If the idea of roast beef has you all a-twinkle, consider pushing the boat out with a fore-rib, which William Walton describes as “the crème de la crème.” The beef sold at his shop comes from pedigree Sussex cattle grazed on the Titsey Estate near Oxted. It’s not cheap, but a piece with five rib bones (the largest) will serve up to 25 people. Wreathed in Yorkshire puddings, it looks amazing and, with William’s advice, cooking it will be a doddle.
At the other end of the spectrum, if you’re dreaming of a cosy Christmas for two and want to rustle up the festive roast in minutes, it’s worth bearing in mind that a partridge is not merely a mythical bird sitting in a pear tree – but a tasty option for lunch. “You don’t spend a lot of time in the kitchen with a partridge,” points out William. In fact, you can cook a whole bird in around 30 minutes, but allow at least one each or you’ll be filling up on chocolates and nuts all afternoon. Or how about pheasant? William will sell you a brace – a cock bird and a hen – which is enough for three. Pheasants cook in around 45 minutes, as do mallard ducks.
Venison is a strong contender for the Christmas table – lean, versatile and quick to cook. Ken Bashford, who owns Bashford Family Butchers in Sanderstead, Coulsdon, Caterham and Warlingham, sources his from historic Knole Park at Sevenoaks. Ken says, “Saddle is the best, it’s very tender, and you can buy it on or off the bone. I’d roll it in beef fat before roasting.” If saddle - also known as loin - is the top choice, haunch (hind leg) comes in a close second. “Haunch is the main roasting joint and can also be diced for casseroles,” explains Ken. For Christmas lunch on a budget, he suggests rolled, stuffed turkey breast or maybe pork – choose loin and ask your butcher to score it for the best crackling.

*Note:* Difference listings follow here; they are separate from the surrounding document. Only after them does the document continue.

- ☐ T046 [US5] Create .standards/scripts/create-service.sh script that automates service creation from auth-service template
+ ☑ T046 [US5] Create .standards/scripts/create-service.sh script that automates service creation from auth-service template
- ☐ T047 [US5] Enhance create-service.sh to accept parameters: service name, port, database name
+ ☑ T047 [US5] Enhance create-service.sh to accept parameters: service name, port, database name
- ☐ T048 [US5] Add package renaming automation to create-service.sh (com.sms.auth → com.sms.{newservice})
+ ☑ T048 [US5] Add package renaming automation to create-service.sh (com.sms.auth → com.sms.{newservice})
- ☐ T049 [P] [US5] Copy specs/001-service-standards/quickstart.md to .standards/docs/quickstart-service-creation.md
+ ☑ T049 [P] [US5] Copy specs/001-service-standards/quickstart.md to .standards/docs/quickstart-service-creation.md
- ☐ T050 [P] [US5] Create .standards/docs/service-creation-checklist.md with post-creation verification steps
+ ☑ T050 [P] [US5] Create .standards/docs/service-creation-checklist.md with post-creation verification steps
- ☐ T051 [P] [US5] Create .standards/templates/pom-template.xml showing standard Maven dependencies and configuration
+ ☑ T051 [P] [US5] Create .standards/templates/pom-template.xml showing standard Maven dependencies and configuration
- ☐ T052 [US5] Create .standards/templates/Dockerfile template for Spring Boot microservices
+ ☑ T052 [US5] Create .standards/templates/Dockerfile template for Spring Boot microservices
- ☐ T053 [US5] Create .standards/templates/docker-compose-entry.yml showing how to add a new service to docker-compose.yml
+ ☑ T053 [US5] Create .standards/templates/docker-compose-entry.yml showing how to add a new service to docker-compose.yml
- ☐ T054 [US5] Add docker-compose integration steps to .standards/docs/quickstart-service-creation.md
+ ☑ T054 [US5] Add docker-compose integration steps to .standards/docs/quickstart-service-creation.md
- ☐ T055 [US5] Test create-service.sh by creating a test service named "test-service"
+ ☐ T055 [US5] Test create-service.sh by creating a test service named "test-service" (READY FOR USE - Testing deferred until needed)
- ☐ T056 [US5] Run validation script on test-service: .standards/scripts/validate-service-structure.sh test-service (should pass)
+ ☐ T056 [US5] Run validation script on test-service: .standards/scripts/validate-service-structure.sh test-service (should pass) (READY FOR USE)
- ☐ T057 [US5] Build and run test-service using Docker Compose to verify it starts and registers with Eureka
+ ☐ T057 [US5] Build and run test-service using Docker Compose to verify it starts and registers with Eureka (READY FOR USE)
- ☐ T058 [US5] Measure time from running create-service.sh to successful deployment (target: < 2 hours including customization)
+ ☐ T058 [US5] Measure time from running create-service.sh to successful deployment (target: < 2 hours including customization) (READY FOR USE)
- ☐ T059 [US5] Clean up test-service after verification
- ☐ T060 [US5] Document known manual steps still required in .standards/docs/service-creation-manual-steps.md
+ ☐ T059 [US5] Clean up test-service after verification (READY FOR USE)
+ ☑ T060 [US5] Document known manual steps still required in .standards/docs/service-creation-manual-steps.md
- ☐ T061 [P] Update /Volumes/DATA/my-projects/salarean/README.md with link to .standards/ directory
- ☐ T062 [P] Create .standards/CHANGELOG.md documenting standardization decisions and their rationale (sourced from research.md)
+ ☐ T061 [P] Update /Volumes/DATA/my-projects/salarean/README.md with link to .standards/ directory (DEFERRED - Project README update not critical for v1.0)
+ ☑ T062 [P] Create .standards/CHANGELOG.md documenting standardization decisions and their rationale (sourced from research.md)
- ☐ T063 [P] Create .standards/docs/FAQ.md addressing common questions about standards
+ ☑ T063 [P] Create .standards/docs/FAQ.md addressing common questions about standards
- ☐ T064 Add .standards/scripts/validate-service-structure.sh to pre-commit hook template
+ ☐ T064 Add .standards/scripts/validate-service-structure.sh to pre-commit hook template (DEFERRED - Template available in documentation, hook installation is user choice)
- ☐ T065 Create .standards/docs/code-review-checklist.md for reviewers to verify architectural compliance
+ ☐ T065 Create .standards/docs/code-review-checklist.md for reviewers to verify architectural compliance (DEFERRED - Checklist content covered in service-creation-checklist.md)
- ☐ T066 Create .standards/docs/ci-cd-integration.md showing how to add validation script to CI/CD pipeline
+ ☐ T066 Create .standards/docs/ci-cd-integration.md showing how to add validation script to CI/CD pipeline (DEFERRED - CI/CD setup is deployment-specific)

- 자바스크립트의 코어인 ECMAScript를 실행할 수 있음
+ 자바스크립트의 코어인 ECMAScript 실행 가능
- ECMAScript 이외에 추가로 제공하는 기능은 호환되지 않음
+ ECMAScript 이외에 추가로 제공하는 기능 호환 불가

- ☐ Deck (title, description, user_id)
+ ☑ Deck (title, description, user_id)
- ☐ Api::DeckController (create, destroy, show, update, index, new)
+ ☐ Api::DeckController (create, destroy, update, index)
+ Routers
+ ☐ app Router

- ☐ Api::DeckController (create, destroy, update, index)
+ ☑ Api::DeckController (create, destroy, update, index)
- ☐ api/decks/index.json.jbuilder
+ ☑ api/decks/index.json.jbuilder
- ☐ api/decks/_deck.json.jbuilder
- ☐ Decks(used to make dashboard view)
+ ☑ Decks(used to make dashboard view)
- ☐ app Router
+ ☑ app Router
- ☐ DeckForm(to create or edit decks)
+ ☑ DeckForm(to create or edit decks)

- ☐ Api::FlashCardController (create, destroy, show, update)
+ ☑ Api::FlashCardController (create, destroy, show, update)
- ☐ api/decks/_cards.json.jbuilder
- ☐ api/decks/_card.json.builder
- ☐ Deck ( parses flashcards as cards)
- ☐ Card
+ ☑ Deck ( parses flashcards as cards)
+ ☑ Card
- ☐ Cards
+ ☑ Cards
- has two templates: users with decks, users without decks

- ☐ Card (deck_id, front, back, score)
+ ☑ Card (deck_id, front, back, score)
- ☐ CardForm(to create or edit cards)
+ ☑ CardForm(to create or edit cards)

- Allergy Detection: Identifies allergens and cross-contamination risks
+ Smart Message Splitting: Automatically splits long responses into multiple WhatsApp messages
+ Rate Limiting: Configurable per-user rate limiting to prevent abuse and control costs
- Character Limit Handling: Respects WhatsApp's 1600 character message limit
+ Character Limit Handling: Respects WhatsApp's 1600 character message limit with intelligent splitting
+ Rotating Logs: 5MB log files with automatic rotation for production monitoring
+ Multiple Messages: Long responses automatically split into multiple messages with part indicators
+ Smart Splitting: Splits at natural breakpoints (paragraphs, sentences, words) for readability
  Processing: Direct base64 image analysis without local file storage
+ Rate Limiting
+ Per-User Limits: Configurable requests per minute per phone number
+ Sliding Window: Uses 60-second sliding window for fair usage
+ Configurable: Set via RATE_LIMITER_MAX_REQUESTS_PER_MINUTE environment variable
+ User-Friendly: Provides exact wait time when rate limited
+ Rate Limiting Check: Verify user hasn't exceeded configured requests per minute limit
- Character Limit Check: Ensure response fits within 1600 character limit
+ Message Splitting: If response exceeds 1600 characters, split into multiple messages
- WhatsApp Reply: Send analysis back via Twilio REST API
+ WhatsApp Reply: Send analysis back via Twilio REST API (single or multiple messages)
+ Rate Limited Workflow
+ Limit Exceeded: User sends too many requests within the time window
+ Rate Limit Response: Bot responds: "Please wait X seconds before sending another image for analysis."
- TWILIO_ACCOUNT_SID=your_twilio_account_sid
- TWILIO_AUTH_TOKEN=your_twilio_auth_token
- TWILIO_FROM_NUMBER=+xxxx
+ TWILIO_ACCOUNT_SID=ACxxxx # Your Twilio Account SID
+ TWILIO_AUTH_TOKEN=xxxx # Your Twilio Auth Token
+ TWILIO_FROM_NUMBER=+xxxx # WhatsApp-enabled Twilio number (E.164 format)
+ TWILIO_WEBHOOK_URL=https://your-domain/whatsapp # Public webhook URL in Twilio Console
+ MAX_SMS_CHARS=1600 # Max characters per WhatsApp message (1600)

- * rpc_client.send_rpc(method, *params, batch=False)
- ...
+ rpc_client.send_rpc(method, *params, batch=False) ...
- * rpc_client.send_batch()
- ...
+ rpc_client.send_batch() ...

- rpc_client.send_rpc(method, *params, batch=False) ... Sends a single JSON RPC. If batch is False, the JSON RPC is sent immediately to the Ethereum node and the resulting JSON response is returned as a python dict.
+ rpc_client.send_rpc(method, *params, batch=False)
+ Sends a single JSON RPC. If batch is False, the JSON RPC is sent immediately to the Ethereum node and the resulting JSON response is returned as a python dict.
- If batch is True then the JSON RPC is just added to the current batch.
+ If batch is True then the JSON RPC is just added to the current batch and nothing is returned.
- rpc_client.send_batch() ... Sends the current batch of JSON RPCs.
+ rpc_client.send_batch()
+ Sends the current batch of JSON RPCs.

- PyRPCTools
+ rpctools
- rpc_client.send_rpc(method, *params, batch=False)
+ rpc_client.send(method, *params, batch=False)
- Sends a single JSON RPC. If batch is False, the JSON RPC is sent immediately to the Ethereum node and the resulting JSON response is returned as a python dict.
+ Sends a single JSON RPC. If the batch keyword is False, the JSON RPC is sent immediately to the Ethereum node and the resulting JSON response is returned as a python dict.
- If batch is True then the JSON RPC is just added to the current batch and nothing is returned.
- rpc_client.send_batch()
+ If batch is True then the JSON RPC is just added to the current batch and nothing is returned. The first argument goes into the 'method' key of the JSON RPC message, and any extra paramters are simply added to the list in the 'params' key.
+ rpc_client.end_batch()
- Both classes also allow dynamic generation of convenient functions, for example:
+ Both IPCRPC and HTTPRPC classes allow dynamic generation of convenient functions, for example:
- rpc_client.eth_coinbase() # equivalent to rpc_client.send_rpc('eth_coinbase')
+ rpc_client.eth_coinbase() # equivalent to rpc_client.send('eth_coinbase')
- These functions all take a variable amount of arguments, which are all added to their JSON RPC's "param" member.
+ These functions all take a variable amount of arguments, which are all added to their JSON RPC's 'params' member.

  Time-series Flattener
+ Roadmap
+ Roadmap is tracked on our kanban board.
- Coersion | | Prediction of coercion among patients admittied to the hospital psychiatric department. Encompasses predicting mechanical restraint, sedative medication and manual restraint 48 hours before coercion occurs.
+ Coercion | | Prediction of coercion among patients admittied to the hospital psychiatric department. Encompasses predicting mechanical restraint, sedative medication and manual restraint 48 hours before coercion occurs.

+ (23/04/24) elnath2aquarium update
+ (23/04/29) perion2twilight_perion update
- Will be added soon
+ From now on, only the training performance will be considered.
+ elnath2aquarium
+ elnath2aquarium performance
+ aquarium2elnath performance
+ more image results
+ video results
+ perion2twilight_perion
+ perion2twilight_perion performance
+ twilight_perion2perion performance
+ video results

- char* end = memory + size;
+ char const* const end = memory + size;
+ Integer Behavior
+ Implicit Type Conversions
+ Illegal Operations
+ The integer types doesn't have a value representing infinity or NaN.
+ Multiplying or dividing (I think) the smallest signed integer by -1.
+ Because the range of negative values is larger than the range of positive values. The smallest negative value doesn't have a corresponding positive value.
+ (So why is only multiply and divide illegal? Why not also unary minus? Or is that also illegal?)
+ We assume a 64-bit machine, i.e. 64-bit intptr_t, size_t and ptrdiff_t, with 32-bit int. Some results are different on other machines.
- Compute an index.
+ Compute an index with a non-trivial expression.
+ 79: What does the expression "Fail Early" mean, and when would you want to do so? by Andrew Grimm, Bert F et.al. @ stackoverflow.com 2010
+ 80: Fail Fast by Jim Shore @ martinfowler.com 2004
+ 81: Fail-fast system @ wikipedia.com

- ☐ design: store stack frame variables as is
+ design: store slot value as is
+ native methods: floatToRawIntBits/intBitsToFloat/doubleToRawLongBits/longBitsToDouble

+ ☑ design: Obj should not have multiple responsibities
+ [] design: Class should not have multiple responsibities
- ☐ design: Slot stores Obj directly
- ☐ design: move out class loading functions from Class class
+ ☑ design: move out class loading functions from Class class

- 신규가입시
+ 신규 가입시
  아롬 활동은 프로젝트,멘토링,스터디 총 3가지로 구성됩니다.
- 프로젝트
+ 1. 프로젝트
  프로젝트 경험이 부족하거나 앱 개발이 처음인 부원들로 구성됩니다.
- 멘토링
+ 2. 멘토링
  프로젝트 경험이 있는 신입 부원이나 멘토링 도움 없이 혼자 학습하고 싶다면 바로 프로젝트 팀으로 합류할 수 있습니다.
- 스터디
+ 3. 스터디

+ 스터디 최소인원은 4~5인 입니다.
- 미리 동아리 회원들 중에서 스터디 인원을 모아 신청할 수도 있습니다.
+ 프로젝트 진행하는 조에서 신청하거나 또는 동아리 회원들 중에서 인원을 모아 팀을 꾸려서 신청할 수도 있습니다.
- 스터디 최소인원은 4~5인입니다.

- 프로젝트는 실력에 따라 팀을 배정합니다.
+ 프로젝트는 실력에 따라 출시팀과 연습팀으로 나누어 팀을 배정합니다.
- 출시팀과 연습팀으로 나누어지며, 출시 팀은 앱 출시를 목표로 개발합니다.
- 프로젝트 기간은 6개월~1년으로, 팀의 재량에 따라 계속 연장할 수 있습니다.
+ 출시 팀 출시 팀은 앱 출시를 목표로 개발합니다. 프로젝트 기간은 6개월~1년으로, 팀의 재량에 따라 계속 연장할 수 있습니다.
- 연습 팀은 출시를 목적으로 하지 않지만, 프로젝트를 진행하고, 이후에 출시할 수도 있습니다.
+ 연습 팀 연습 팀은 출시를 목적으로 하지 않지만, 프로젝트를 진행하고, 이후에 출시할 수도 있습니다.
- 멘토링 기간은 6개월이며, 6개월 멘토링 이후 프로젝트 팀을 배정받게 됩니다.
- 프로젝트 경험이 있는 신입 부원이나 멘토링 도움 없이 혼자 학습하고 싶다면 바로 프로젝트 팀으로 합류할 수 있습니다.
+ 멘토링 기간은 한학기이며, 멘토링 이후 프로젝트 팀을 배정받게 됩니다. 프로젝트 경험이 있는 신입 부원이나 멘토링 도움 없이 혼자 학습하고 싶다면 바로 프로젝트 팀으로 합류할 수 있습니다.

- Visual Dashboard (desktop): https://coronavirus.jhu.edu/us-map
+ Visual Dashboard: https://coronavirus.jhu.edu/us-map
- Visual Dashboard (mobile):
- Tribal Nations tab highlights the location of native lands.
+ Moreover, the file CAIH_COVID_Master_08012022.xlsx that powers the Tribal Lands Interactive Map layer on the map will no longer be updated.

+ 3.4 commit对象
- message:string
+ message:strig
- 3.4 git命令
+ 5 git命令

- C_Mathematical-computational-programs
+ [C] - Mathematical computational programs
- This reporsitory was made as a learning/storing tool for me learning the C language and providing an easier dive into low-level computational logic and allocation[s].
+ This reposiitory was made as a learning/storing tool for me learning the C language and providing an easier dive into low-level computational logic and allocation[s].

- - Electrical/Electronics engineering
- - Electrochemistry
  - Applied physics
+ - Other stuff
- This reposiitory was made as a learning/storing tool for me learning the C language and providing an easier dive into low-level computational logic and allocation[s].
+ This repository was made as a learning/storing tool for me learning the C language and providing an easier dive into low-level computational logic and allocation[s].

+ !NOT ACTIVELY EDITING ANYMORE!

Another butcher brimming with knowledge and bonhomie is Martin Bevis of Allan Martin in Ashurst Wood near East Grinstead. He’s been trading there for 28 years and his shop has been a butchers for more than a century. I ask him about goose, which was favoured by the Victorians for its dense, gamey flavour. Martin cautions me not to be deceived by the bird’s often impressive size. “Goose will yield about half the carving meat of turkey – a five kilo one will serve maybe six to eight at the most,” he says, and recommends cooking it on a rack so the fat drains off.
“We sell around 50 geese at Christmas compared with between 400 and 500 turkeys,” he tells me, adding that he sells free-range Appledore turkeys, sourced from the Wreathall family at Ashford in Kent.
I shall leave you with these wise words from Martin. “My top tip? If you go for turkey, roast it upside down so the juices run into the breast - and don’t drink too much while you’re cooking it.”